— Wie wird sich der weltweite Flug- und Reiseverkehr durch Covid-19 verändern?
Julian Jäger:Covid-19 hat die Luftfahrt in die schwerste Krise ihrer Geschichte gestürzt. Am Flughafen Wien verzeichnen wir Passagierrückgänge von mehr als 80 Prozent, das wird sich leider in den nächsten Monaten nicht wesentlich verbessern.
— Das Wachstum der letzten Jahre war hoch, kommt der Boom zurück? Wenn ja: In welchen Zeiträumen rechnen Sie aktuell?
Julian Jäger:Die gesamte Luftfahrt- und Tourismusbranche muss sich auf einen harten Herbst und Winter einstellen, es wird noch einmal schlechter, bevor es besser wird. Wir hoffen jedenfalls, dass die Entwicklungen spätestens nächstes Jahr in den Sommerferien zumindest in Richtung Normalität geht.
So schwer eine Prognose auch ist, wir gehen derzeit von Passagierzahlen von etwa 50 Prozent des Jahres 2019 für das Jahr 2021 aus. Wir hoffen auf den Sommerflugplan 2021. Eine weltweite Erholung der Luftfahrt kann noch einige Zeit dauern. Aber so tiefgreifend diese Krise auch ist, langfristig wird der Flugverkehr sogar weiter wachsen.

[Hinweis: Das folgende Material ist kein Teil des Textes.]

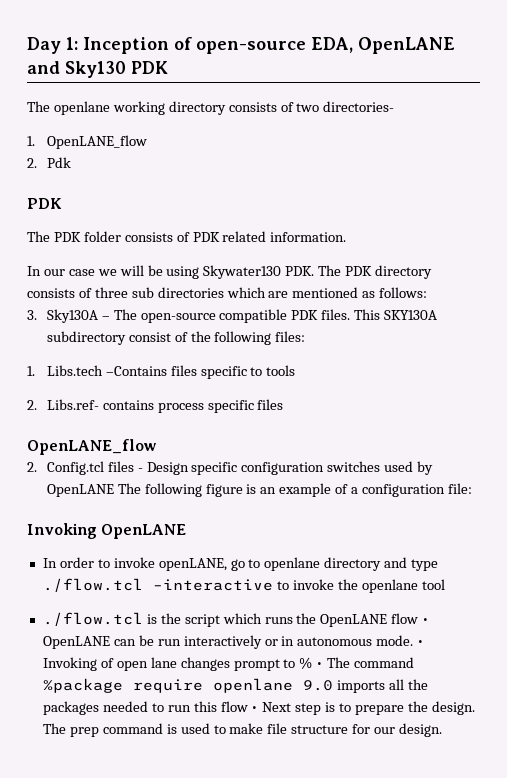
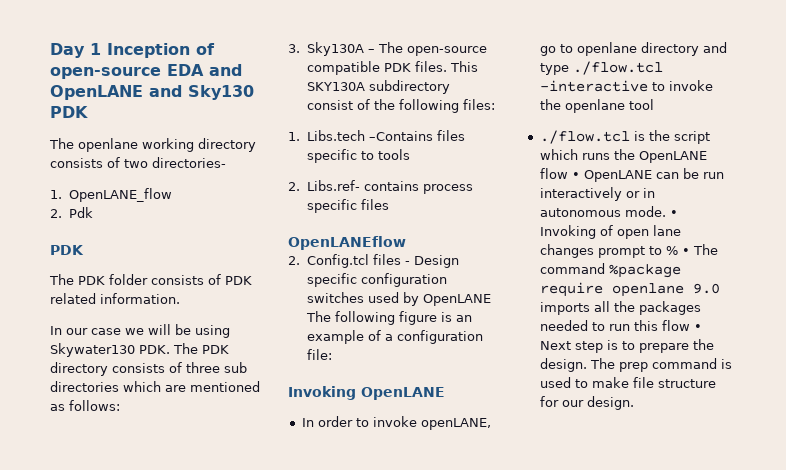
- Day 1: Inception of open-source EDA, OpenLANE and Sky130 PDK
+ Day 1 Inception of open-source EDA and OpenLANE and Sky130 PDK
  2. Libs.ref- contains process specific files
- OpenLANE_flow
+ OpenLANEflow

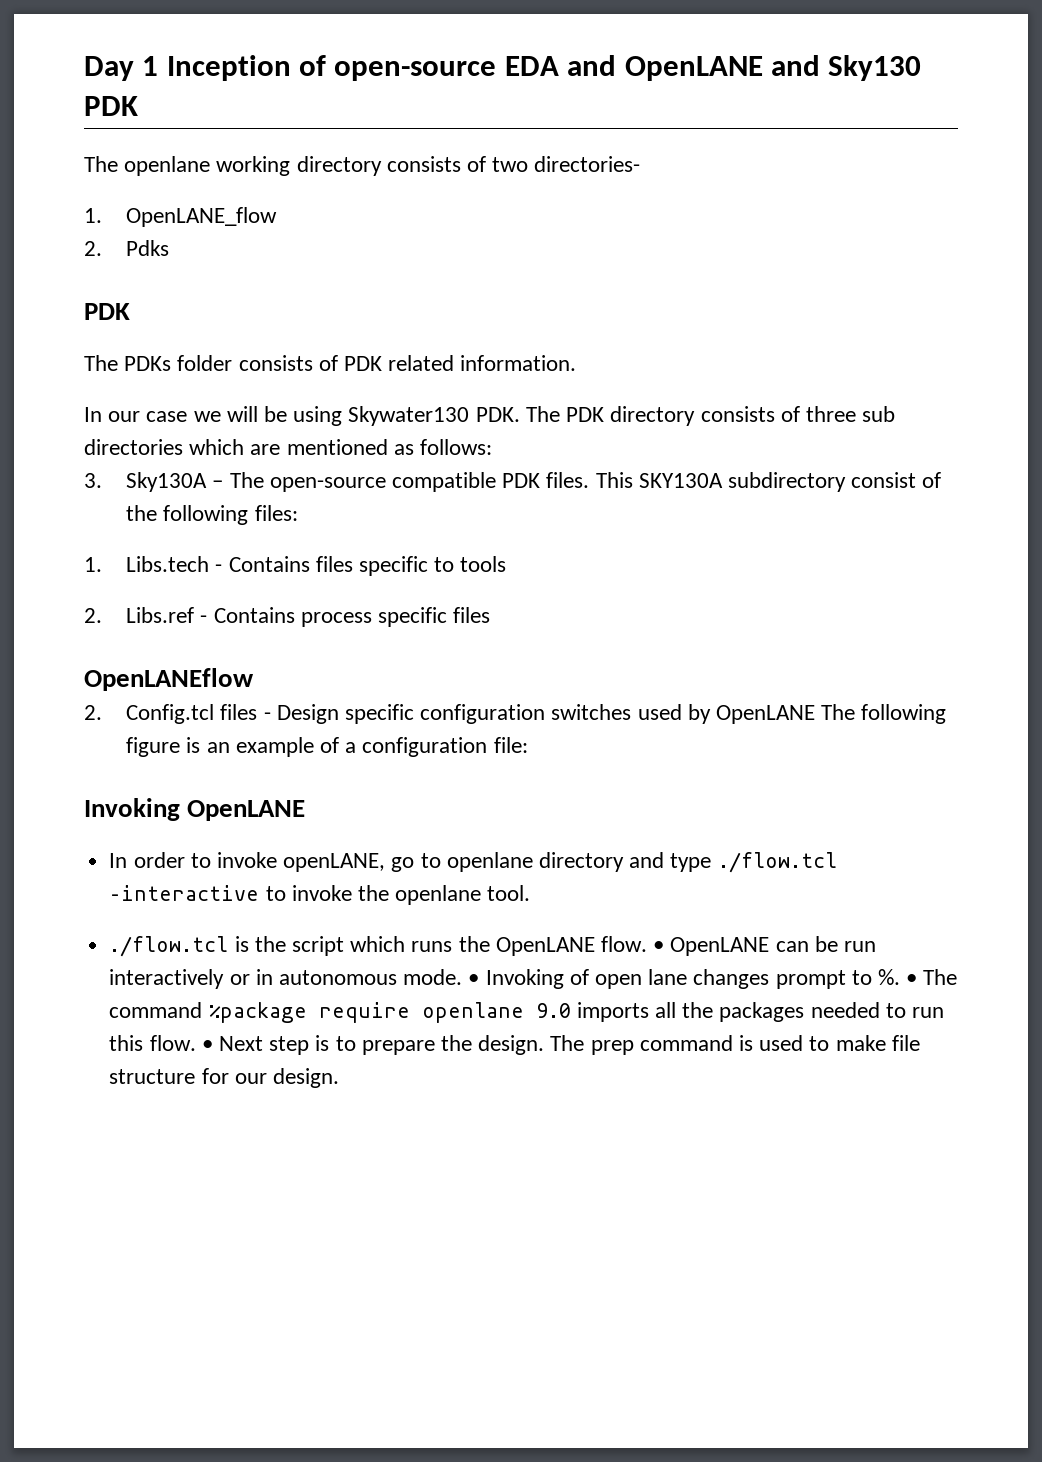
- 2. Pdk
+ 2. Pdks
  PDK
- The PDK folder consists of PDK related information.
+ The PDKs folder consists of PDK related information.
- 1. Libs.tech –Contains files specific to tools
+ 1. Libs.tech - Contains files specific to tools
- 2. Libs.ref- contains process specific files
+ 2. Libs.ref - Contains process specific files
- In order to invoke openLANE, go to openlane directory and type ./flow.tcl –interactive to invoke the openlane tool
+ In order to invoke openLANE, go to openlane directory and type ./flow.tcl –interactive to invoke the openlane tool.
- ./flow.tcl is the script which runs the OpenLANE flow • OpenLANE can be run interactively or in autonomous mode.
+ ./flow.tcl is the script which runs the OpenLANE flow. • OpenLANE can be run interactively or in autonomous mode.
- • Invoking of open lane changes prompt to % • The command %package require openlane 9.0 imports all the packages needed to run this flow • Next step is to prepare the design.
+ • Invoking of open lane changes prompt to %. • The command %package require openlane 9.0 imports all the packages needed to run this flow. • Next step is to prepare the design.

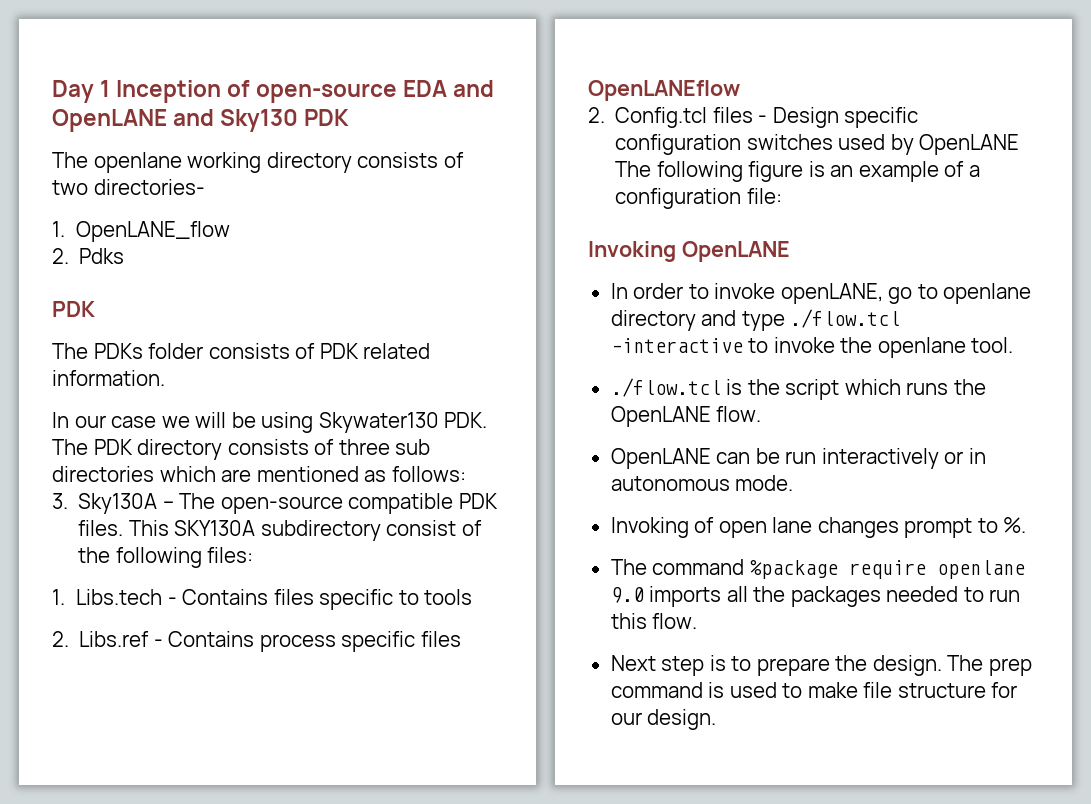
- ./flow.tcl is the script which runs the OpenLANE flow. • OpenLANE can be run interactively or in autonomous mode. • Invoking of open lane changes prompt to %. • The command %package require openlane 9.0 imports all the packages needed to run this flow. • Next step is to prepare the design.
+ ./flow.tcl is the script which runs the OpenLANE flow.
+ OpenLANE can be run interactively or in autonomous mode.
+ Invoking of open lane changes prompt to %.
+ The command %package require openlane 9.0 imports all the packages needed to run this flow.
+ Next step is to prepare the design.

— Wovon hängt die Zukunft ab?
Julian Jäger:Wir werden lernen müssen, mit dem Virus zu leben. Derzeit behindern sich die einzelnen EU-Staaten mit nationalen Einreise- und Quarantänebestimmungen gegenseitig. Menschen können nur mehr unter strengen Auflagen reisen und darunter leiden alle Wirtschafts- und Tourismusregionen. Wir brauchen dringend europaweit einheitliche Reisebestimmungen. In China, wo es innerhalb des Landes keine unterschiedlichen Regelungen gibt, ziehen Wirtschaft und Tourismus bereits wieder an.
— Wie werden sich die Flugpreise entwickeln?
Julian Jäger:Die Krise verschärft den Konkurrenzkampf zwischen den Airlines und einzelne Fluglinien versuchen mit günstigen Preisen den Markt zu stimulieren. Derzeit ist die Unsicherheit unter den Reisenden aber so groß, dass auch günstige Preise nicht für mehr Passagiere sorgen.
— Wie verändert sich der Boarding-Prozess?
Julian Jäger:Fliegen hat schon heute extrem hohe Sicherheitsstandards, nicht zuletzt durch 9/11. Nun kommt das Thema Gesundheit hinzu. Die Mund-Nasen-Schutz-Pflicht oder Plexiglasschutz an den Check-in-Schaltern werden wohl länger bleiben. Mittels Wärmebildkameras messen wir die Körpertemperatur ankommender Reisender.
Wie bei den Sicherheitskontrollen braucht es auch hier internationale Standards, das würde die Reisetätigkeit für Passagiere deutlich erleichtern. Daran wird bereits gearbeitet: Der Flughafen Wien ist Test-Airport der europäischen Flugsicherheitsorganisation EASA. Unsere Erfahrungen fließen in die Gestaltung internationaler Sicherheits- und Gesundheitsstandards ein. Das Flugzeug weist schon jetzt eine deutlich bessere Lüftung als jedes andere Verkehrsmittel auf. Corona-Schnelltests bringen zusätzliche Sicherheit.
— Bedeutet die Pandemie das Ende großer Flieger? Neben älteren Modellen werden nun auch jüngere Modelle wie der A380 ausgemustert. Der größte Flugzeugabstellplatz Europas in Teruel in Spanien ist mehr als überfüllt.
Julian Jäger:Die Krise beschleunigt Trends wie das Ende für den A380. Viele Airlines flotten ältere und unwirtschaftlichere Modelle aus und setzen auf moderne Flugzeugtypen. Nachhaltigkeit spielt eine wichtige Rolle. Der Boeing 787 Dreamliner ist eines der umweltfreundlichsten Flugzeuge der Welt und bei vielen Airlines im Einsatz. Die Zukunft liegt aus meiner Sicht in Kohlendioxid-neutralem Treibstoff, dann kann die Luftfahrt langfristig wachsen. Hier braucht es mehr Investitionen in der Forschung.